» **WHAT TO WORK ON**
Once the line containing "(944, 644) none" is found, retype it and each line after it through the last entry below, word for word, and nothing else.

» **DATA EXTRACT**
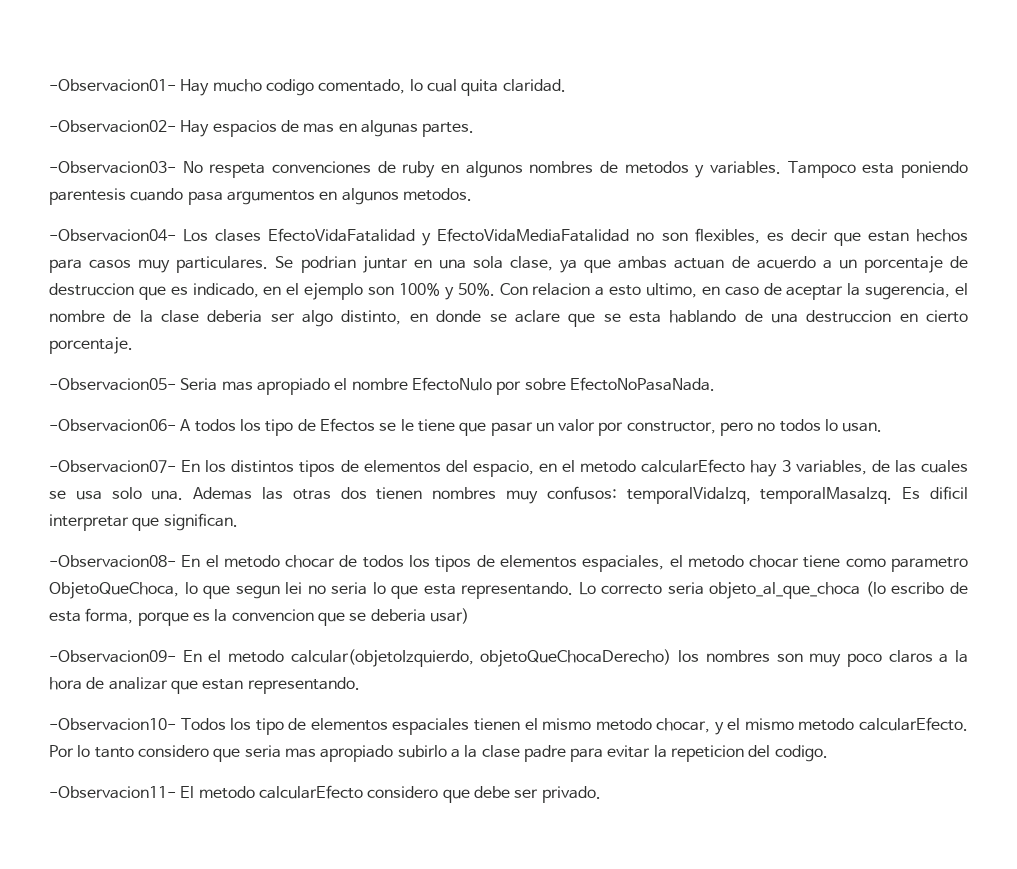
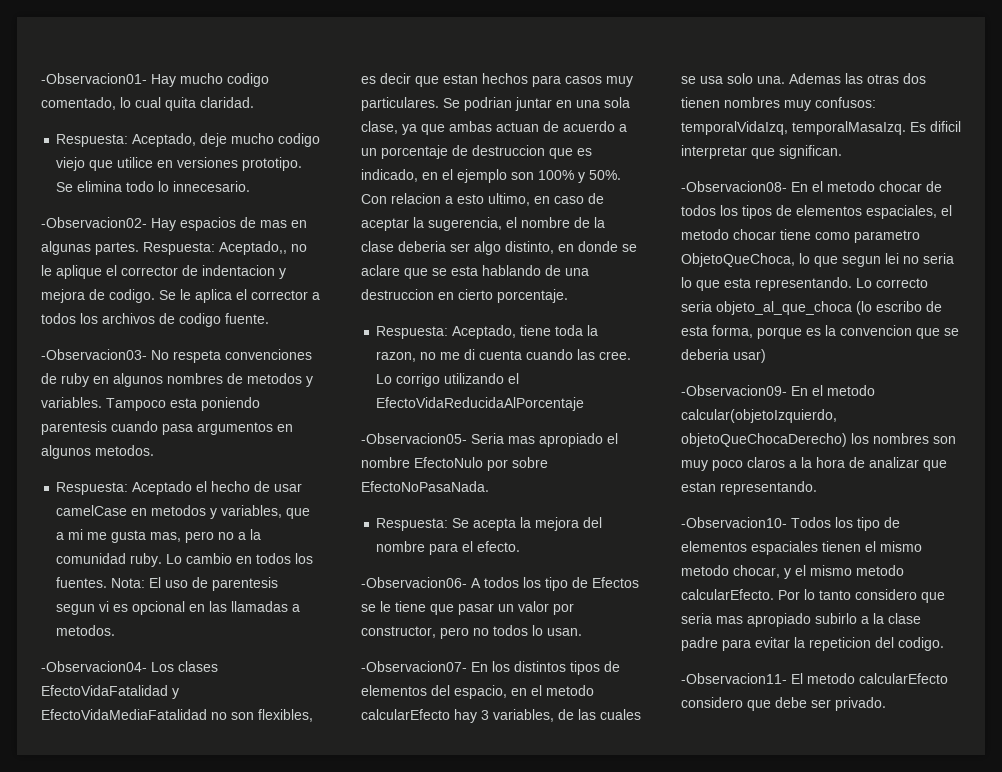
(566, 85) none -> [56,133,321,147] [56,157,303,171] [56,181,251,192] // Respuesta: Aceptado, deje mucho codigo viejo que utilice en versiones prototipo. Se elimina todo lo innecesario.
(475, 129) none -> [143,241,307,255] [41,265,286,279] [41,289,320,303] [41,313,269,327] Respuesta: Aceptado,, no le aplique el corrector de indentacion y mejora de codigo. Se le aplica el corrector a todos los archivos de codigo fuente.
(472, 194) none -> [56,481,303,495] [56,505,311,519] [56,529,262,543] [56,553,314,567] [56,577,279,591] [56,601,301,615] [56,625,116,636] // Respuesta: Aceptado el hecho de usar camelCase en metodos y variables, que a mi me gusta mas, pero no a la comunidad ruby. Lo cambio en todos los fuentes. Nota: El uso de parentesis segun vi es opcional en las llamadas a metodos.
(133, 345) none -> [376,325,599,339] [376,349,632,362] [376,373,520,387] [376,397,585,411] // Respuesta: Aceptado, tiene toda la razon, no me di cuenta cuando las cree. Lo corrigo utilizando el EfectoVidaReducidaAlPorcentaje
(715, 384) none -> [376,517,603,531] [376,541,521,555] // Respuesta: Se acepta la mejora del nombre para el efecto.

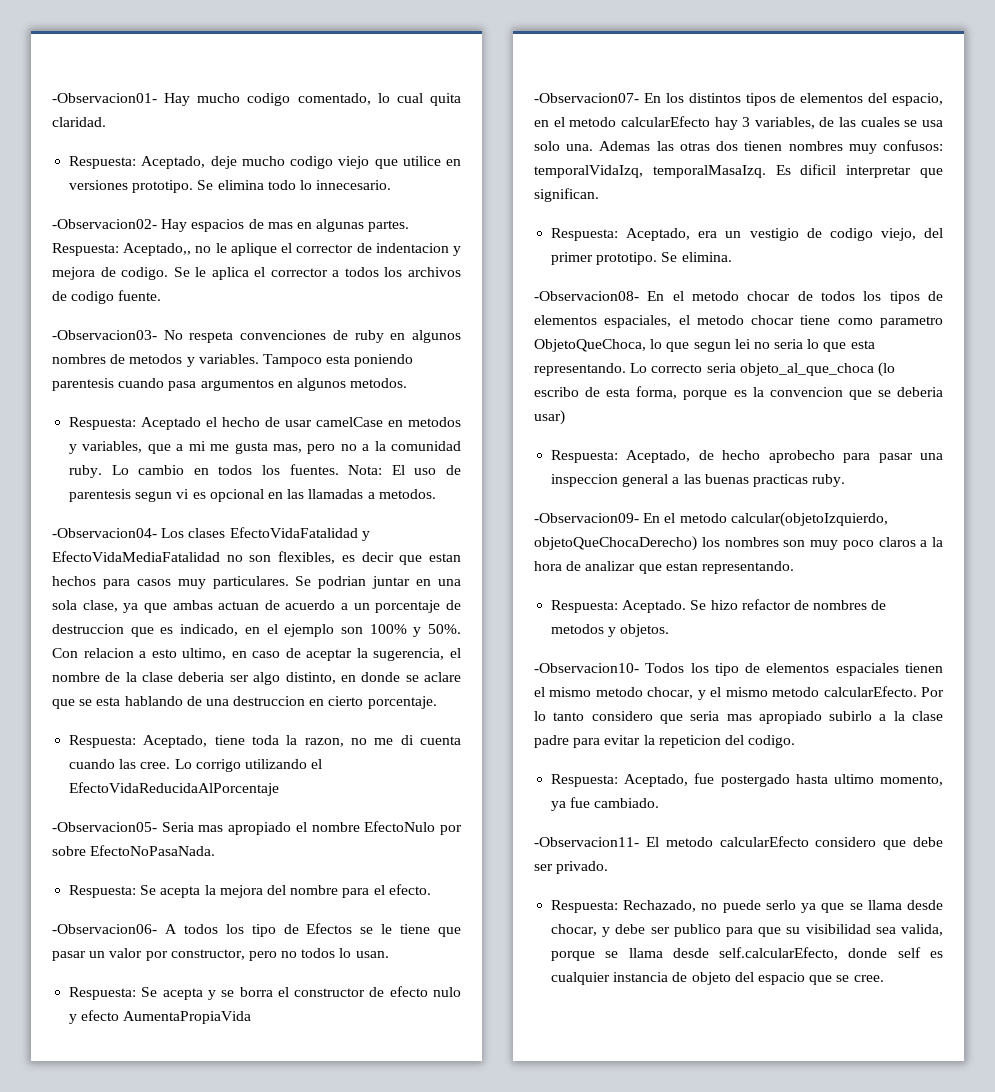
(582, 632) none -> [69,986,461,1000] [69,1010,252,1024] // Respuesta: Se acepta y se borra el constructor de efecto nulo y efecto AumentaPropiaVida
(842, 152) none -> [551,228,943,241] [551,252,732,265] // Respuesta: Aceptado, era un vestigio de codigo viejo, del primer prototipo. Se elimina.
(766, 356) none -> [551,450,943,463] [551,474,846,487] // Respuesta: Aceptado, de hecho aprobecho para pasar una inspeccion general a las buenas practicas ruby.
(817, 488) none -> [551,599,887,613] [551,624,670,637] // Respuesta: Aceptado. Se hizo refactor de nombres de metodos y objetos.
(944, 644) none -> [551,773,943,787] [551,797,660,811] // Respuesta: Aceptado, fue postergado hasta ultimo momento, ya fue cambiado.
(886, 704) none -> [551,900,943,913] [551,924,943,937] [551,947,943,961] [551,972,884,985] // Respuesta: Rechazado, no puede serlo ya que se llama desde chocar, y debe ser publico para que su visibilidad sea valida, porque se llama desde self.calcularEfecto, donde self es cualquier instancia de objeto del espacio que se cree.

» **TASK SOLUTION**
(944, 644) none -> [551,773,943,787] [551,797,660,811] // Respuesta: Aceptado, fue postergado hasta ultimo momento, ya fue cambiado.
(886, 704) none -> [551,900,943,913] [551,924,943,937] [551,947,943,961] [551,972,884,985] // Respuesta: Rechazado, no puede serlo ya que se llama desde chocar, y debe ser publico para que su visibilidad sea valida, porque se llama desde self.calcularEfecto, donde self es cualquier instancia de objeto del espacio que se cree.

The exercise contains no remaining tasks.